Supplied material:
+-------+

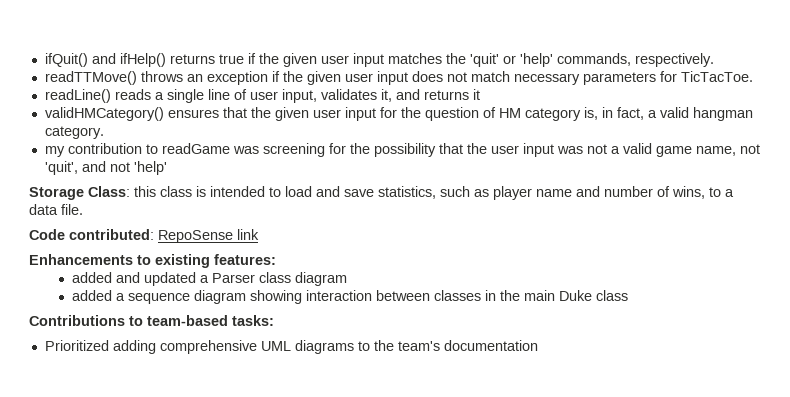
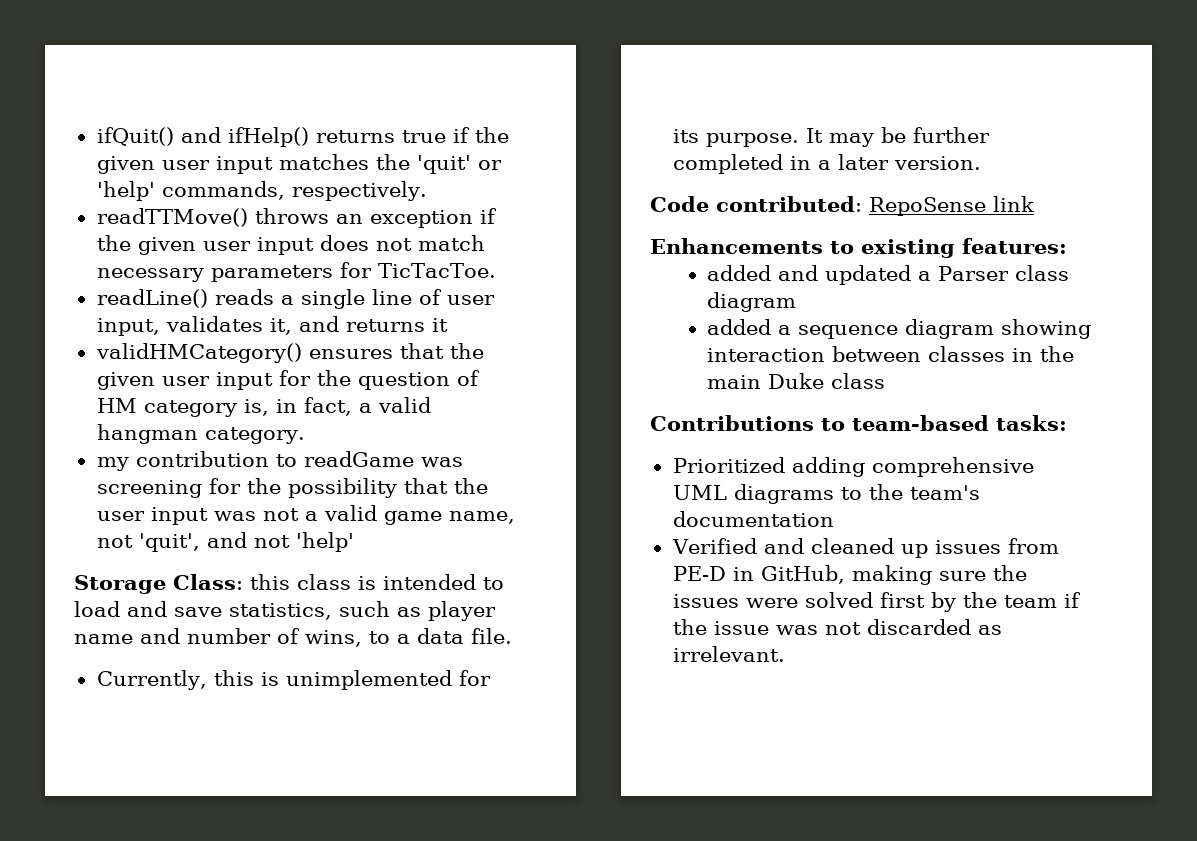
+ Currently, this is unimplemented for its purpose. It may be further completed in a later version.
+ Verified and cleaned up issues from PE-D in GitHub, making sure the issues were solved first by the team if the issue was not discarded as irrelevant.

+-------+

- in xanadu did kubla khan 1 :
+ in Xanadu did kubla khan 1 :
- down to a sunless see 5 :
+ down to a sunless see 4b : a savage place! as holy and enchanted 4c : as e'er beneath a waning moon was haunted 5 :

+-------+

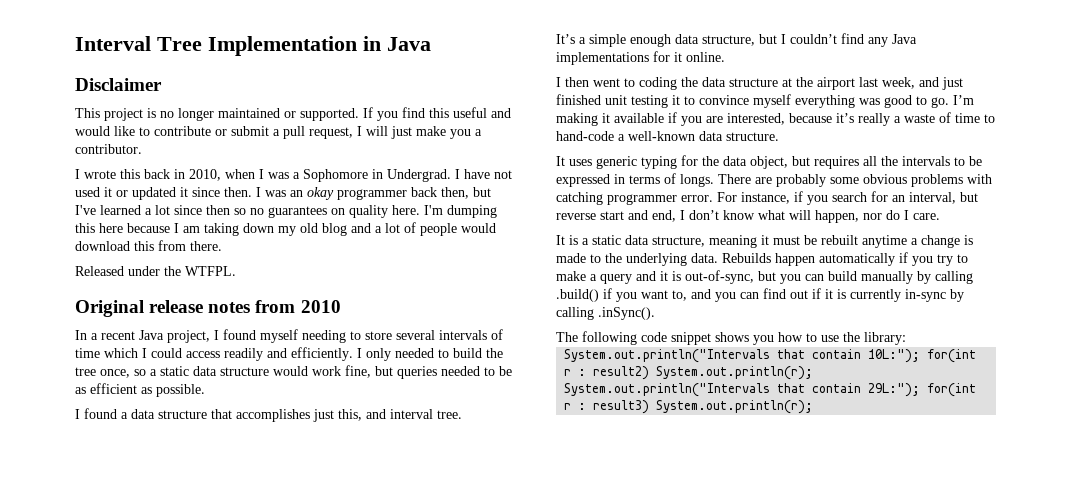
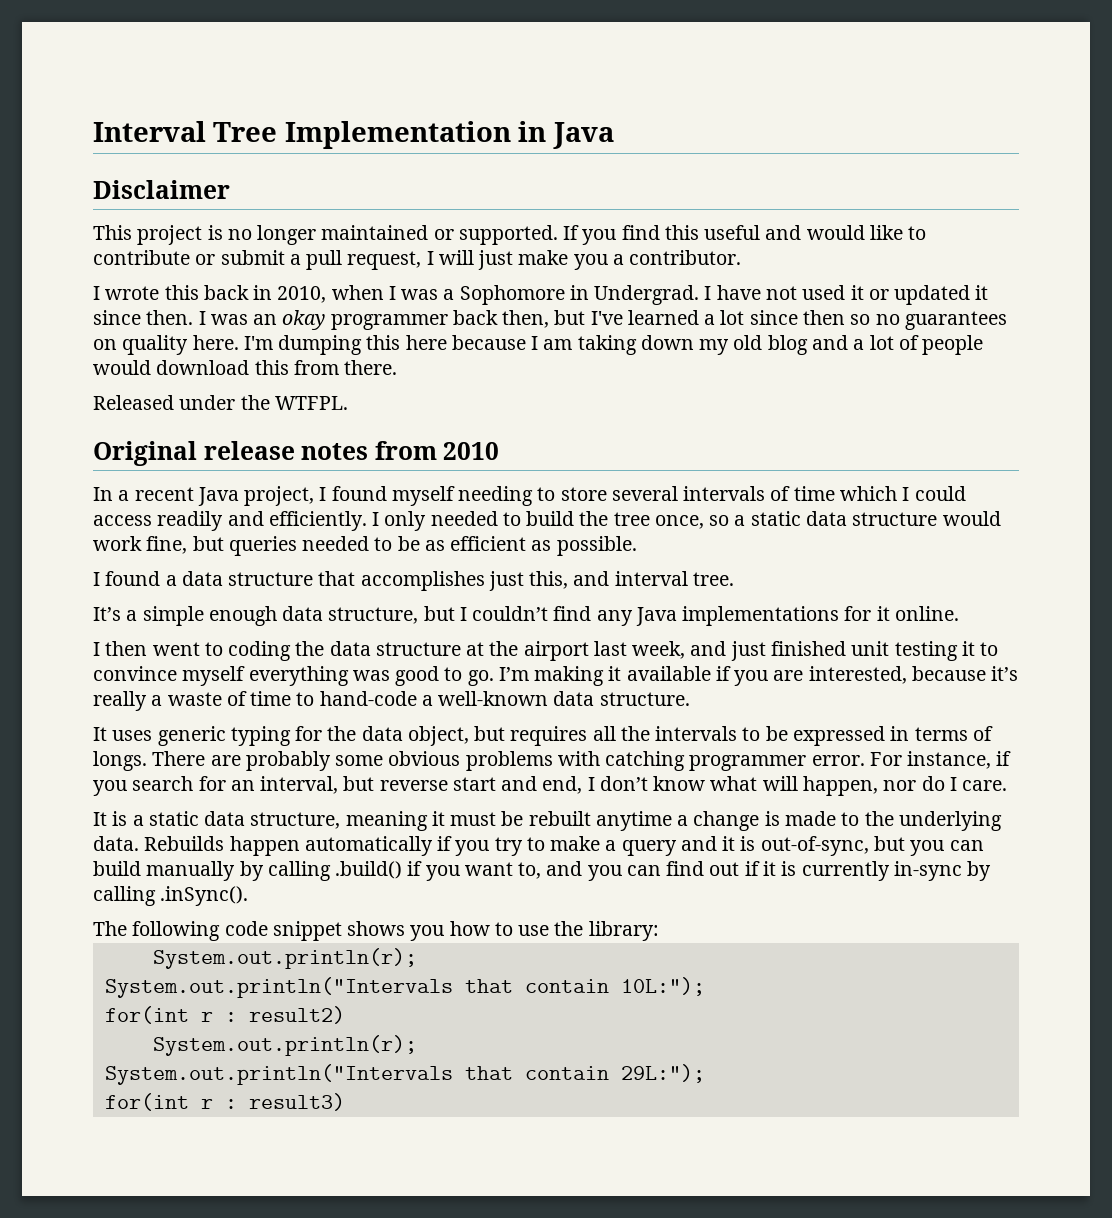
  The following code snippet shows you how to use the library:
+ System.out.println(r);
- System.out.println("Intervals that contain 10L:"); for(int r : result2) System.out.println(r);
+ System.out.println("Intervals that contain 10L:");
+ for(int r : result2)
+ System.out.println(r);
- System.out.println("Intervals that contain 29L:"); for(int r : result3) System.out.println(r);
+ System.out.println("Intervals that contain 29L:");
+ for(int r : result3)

+-------+

Exercise: Throughout the material above, report each line holding the word "println".

Exercise solution:
+ System.out.println(r);
- System.out.println("Intervals that contain 10L:"); for(int r : result2) System.out.println(r);
+ System.out.println("Intervals that contain 10L:");
+ System.out.println(r);
- System.out.println("Intervals that contain 29L:"); for(int r : result3) System.out.println(r);
+ System.out.println("Intervals that contain 29L:");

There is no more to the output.